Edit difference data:
Start of Block

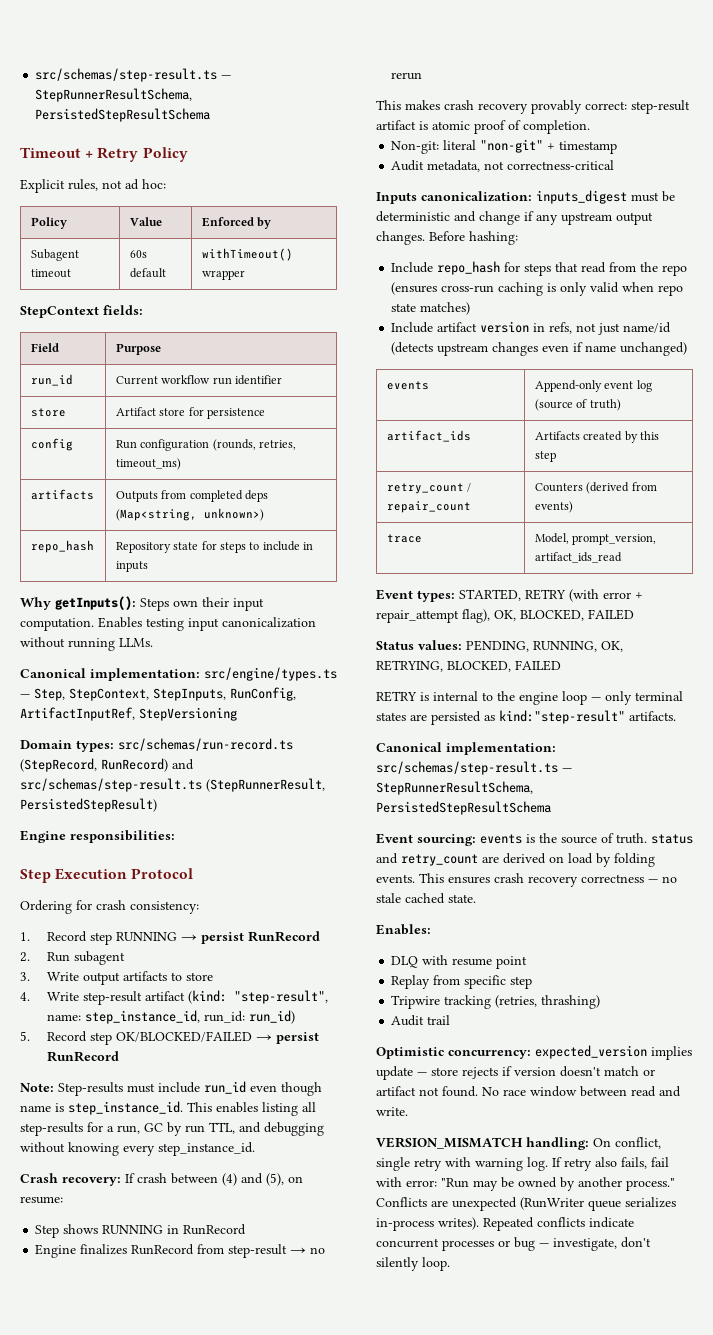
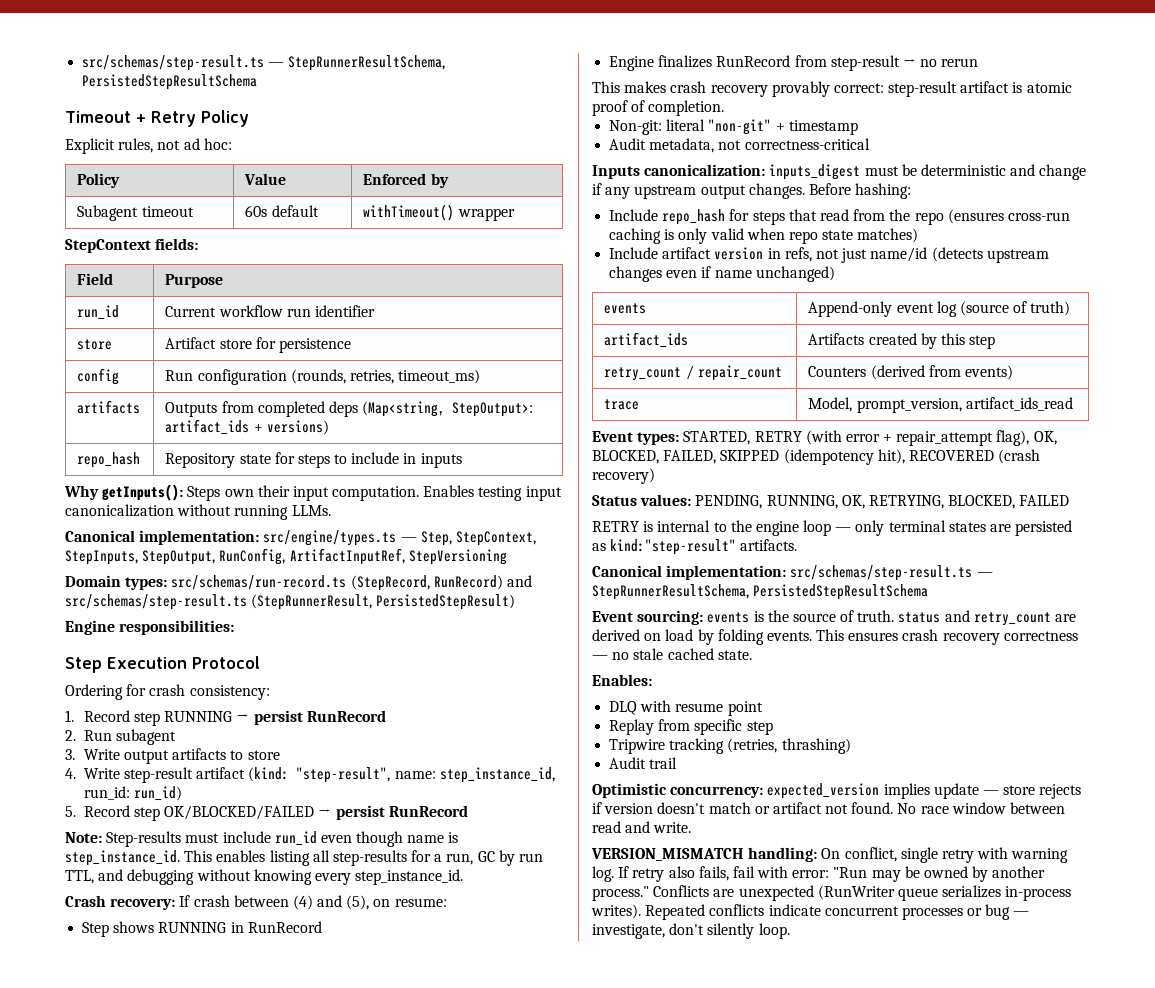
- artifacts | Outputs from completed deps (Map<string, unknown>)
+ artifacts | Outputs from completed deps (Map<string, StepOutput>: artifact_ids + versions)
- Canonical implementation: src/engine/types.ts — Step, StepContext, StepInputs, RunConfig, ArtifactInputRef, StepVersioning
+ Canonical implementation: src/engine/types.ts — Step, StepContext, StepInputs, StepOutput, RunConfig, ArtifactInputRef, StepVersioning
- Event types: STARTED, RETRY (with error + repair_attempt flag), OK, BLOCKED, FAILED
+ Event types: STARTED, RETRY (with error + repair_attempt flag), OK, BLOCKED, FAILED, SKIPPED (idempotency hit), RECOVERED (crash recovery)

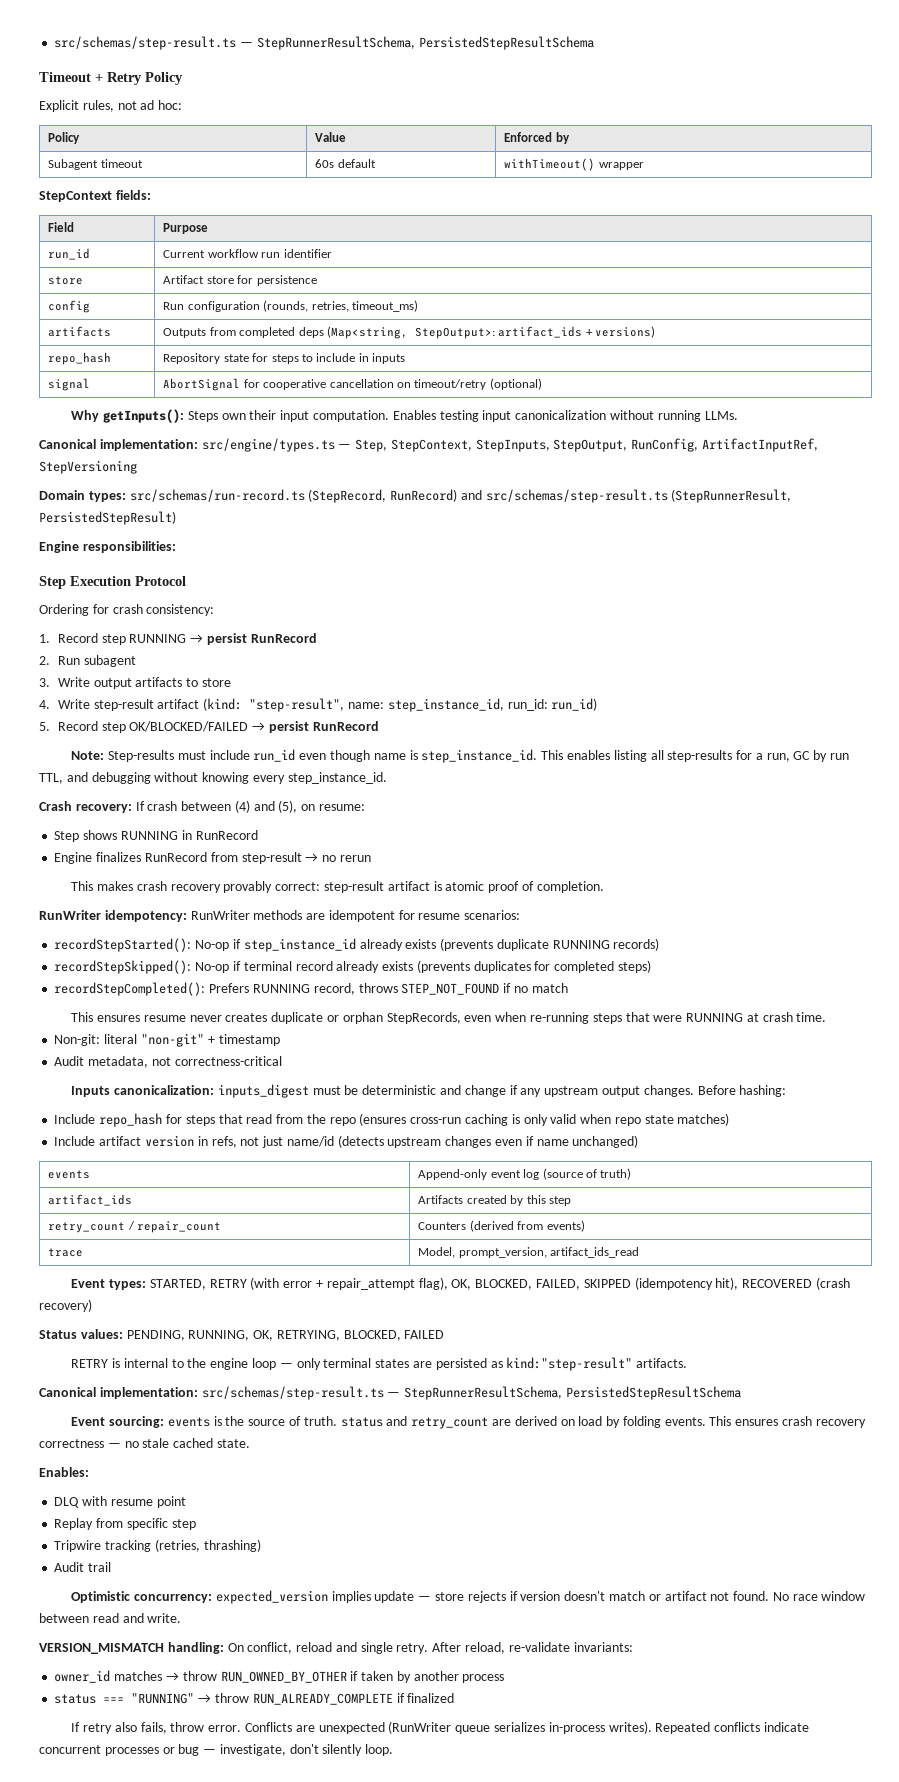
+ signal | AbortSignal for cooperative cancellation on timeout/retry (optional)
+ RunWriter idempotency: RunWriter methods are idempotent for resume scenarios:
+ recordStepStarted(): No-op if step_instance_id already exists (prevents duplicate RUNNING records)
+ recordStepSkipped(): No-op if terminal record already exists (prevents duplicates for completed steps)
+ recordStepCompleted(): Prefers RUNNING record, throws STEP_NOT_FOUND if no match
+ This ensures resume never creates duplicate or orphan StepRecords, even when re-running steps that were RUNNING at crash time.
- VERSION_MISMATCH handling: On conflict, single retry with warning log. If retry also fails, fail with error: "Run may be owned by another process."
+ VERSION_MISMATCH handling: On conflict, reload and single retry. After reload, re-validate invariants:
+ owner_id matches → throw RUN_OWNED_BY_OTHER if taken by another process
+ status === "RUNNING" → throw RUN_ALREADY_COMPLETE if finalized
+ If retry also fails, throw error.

End of Block

Task: Please transcribe all of the records above exactly, leaving out any pictures.

Answer to the problem:
- artifacts | Outputs from completed deps (Map<string, unknown>)
+ artifacts | Outputs from completed deps (Map<string, StepOutput>: artifact_ids + versions)
- Canonical implementation: src/engine/types.ts — Step, StepContext, StepInputs, RunConfig, ArtifactInputRef, StepVersioning
+ Canonical implementation: src/engine/types.ts — Step, StepContext, StepInputs, StepOutput, RunConfig, ArtifactInputRef, StepVersioning
- Event types: STARTED, RETRY (with error + repair_attempt flag), OK, BLOCKED, FAILED
+ Event types: STARTED, RETRY (with error + repair_attempt flag), OK, BLOCKED, FAILED, SKIPPED (idempotency hit), RECOVERED (crash recovery)

+ signal | AbortSignal for cooperative cancellation on timeout/retry (optional)
+ RunWriter idempotency: RunWriter methods are idempotent for resume scenarios:
+ recordStepStarted(): No-op if step_instance_id already exists (prevents duplicate RUNNING records)
+ recordStepSkipped(): No-op if terminal record already exists (prevents duplicates for completed steps)
+ recordStepCompleted(): Prefers RUNNING record, throws STEP_NOT_FOUND if no match
+ This ensures resume never creates duplicate or orphan StepRecords, even when re-running steps that were RUNNING at crash time.
- VERSION_MISMATCH handling: On conflict, single retry with warning log. If retry also fails, fail with error: "Run may be owned by another process."
+ VERSION_MISMATCH handling: On conflict, reload and single retry. After reload, re-validate invariants:
+ owner_id matches → throw RUN_OWNED_BY_OTHER if taken by another process
+ status === "RUNNING" → throw RUN_ALREADY_COMPLETE if finalized
+ If retry also fails, throw error.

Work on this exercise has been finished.